Try it
Take the data below and extract the lines from the one with "(247, 142) none" to the one with "[451,253,713,268] https://github.com/daneden/animate.css ->", inclusive, exactly as written.

(Before-and-after change data)
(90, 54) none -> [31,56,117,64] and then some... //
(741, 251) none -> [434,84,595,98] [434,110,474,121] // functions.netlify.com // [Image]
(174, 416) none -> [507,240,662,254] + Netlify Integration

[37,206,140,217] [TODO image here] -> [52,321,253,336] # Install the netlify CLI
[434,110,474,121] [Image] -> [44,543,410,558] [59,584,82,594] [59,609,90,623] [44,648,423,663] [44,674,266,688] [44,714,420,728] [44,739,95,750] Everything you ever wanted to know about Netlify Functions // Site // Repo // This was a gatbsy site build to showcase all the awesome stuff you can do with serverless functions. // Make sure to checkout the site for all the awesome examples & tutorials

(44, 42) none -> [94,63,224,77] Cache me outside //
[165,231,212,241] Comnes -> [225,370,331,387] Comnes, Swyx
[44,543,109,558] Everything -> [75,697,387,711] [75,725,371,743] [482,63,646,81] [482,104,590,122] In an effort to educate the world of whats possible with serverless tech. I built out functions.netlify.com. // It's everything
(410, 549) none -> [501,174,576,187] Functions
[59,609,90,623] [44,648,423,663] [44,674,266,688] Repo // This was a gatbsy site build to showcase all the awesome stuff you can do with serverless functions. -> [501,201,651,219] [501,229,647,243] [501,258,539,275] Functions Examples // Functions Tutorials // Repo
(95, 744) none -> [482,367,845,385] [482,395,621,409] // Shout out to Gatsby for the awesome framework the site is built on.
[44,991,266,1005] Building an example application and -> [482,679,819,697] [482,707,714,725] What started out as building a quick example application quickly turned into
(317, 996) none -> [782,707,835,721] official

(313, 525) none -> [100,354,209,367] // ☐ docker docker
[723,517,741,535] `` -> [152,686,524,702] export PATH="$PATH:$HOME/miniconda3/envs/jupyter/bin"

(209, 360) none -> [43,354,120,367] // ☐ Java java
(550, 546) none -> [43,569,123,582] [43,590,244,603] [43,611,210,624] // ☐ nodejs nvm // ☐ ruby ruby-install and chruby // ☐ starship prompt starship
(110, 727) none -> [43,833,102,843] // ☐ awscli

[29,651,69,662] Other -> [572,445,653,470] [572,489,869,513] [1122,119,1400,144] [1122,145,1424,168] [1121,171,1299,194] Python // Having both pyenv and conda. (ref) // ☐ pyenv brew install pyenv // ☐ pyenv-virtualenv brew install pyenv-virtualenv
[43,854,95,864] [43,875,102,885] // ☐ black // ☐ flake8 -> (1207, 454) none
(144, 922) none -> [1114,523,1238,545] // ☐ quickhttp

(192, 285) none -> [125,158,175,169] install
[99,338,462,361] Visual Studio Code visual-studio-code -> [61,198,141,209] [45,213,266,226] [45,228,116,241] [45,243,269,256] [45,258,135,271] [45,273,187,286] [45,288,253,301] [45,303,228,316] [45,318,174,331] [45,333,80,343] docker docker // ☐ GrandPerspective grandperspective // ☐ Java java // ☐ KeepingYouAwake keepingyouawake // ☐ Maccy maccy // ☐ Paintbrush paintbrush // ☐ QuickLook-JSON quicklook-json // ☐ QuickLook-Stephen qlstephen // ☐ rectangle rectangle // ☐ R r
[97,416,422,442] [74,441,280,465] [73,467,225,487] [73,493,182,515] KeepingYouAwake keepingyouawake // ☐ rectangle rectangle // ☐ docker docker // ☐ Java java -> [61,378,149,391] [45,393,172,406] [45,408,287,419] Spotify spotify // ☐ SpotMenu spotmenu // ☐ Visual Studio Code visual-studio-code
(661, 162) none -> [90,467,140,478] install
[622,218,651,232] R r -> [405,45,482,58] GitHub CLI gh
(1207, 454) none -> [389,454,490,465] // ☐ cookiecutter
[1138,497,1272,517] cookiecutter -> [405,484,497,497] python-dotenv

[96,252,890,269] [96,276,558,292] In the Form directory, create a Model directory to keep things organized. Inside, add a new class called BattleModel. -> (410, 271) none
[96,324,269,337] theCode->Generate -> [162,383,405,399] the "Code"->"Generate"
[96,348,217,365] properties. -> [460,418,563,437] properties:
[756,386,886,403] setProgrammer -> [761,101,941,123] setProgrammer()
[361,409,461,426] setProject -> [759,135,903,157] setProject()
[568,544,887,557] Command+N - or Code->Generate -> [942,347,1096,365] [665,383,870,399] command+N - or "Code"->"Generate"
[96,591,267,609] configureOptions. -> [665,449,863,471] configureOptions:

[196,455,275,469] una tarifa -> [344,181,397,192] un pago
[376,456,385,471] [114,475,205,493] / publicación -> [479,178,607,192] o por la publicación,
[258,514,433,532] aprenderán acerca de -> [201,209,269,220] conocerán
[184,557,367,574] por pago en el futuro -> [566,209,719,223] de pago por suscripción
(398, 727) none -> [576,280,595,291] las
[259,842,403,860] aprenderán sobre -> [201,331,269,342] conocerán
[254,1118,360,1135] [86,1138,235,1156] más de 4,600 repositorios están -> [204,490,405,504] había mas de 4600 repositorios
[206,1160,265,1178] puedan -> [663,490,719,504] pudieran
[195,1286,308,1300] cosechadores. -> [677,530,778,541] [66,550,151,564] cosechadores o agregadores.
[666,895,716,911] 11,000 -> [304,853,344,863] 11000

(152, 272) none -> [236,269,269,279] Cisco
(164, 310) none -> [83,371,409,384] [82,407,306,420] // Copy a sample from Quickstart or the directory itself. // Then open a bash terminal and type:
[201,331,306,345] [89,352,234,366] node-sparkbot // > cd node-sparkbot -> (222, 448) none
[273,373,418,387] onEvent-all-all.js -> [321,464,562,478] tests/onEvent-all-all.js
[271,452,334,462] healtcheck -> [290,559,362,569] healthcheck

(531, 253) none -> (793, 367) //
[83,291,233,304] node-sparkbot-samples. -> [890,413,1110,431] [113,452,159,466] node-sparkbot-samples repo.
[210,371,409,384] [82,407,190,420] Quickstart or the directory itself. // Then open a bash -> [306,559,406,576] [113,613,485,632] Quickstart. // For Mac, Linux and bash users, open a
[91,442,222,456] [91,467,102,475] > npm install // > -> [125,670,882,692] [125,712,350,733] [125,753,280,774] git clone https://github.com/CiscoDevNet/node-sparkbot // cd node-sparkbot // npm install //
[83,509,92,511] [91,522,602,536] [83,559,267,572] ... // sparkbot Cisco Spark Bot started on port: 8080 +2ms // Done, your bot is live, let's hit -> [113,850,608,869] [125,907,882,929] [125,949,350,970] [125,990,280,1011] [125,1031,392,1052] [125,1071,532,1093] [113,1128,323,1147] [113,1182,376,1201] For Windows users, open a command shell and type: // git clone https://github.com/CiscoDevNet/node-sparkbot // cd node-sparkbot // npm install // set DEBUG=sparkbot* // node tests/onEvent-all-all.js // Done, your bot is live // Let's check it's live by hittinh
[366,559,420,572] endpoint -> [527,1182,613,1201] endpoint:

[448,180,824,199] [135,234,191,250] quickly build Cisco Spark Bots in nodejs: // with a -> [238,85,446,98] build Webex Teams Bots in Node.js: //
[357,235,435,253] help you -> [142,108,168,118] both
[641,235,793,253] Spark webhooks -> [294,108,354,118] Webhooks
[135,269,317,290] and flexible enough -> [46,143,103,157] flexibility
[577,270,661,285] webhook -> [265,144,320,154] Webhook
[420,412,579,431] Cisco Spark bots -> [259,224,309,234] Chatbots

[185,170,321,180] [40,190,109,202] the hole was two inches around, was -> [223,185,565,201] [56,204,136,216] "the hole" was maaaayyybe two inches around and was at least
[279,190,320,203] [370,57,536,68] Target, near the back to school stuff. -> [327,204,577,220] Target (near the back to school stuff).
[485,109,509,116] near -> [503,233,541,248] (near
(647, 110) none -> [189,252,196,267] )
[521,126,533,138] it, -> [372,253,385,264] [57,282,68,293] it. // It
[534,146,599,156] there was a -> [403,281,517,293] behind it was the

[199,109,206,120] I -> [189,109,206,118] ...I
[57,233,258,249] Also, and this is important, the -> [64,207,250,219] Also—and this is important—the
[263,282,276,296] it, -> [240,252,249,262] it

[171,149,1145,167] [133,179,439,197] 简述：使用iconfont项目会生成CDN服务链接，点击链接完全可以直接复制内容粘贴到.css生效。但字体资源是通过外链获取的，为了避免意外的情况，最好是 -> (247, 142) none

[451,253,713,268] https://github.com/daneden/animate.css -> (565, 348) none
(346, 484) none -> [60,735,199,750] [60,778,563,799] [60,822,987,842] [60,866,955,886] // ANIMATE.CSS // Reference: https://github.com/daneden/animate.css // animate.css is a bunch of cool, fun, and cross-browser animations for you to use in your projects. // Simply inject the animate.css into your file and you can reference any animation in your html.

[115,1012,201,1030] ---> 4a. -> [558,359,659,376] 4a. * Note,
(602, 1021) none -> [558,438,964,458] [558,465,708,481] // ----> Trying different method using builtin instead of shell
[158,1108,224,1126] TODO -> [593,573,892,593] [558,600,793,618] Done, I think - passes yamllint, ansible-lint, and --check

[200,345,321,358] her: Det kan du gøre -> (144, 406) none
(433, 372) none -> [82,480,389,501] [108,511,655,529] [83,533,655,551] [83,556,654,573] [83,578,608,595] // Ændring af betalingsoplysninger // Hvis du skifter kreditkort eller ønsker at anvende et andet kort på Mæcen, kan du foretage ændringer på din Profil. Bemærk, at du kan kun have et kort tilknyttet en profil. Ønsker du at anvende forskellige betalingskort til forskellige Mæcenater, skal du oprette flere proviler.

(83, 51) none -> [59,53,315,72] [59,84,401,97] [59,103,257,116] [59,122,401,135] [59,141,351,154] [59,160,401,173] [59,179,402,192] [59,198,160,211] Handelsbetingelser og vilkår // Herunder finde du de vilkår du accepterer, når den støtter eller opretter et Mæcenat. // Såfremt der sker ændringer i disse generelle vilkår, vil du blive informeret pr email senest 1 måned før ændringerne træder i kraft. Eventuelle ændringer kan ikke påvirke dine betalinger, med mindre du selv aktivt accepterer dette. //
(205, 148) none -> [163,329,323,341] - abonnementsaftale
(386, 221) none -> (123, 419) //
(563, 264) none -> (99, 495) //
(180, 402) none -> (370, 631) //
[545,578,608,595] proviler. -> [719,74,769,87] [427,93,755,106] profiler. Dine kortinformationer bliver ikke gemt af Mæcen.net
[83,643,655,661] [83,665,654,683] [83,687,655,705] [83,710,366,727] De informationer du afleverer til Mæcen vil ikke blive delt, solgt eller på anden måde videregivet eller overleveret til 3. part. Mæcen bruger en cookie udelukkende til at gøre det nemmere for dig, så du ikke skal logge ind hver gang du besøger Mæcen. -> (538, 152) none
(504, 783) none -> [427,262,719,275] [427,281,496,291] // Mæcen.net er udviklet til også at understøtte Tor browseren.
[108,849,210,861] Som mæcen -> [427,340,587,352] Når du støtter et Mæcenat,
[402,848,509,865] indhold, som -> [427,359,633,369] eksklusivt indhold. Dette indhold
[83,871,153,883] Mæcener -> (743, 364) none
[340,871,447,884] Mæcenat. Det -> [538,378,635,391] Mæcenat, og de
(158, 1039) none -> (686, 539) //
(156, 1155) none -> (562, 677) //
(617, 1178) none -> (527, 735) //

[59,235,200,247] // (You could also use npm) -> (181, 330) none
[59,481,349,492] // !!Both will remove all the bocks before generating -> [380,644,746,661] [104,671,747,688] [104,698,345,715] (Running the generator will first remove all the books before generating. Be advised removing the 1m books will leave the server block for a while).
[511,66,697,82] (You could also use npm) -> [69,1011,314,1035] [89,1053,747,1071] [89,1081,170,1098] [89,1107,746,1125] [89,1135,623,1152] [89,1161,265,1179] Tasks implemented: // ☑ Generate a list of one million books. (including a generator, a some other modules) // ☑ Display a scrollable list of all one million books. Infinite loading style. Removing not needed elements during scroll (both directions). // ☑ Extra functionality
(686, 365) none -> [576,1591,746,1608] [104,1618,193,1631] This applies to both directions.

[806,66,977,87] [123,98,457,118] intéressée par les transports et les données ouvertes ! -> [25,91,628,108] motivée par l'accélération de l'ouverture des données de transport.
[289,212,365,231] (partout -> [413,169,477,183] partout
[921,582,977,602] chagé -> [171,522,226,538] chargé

Exercise answer
[171,149,1145,167] [133,179,439,197] 简述：使用iconfont项目会生成CDN服务链接，点击链接完全可以直接复制内容粘贴到.css生效。但字体资源是通过外链获取的，为了避免意外的情况，最好是 -> (247, 142) none

[451,253,713,268] https://github.com/daneden/animate.css -> (565, 348) none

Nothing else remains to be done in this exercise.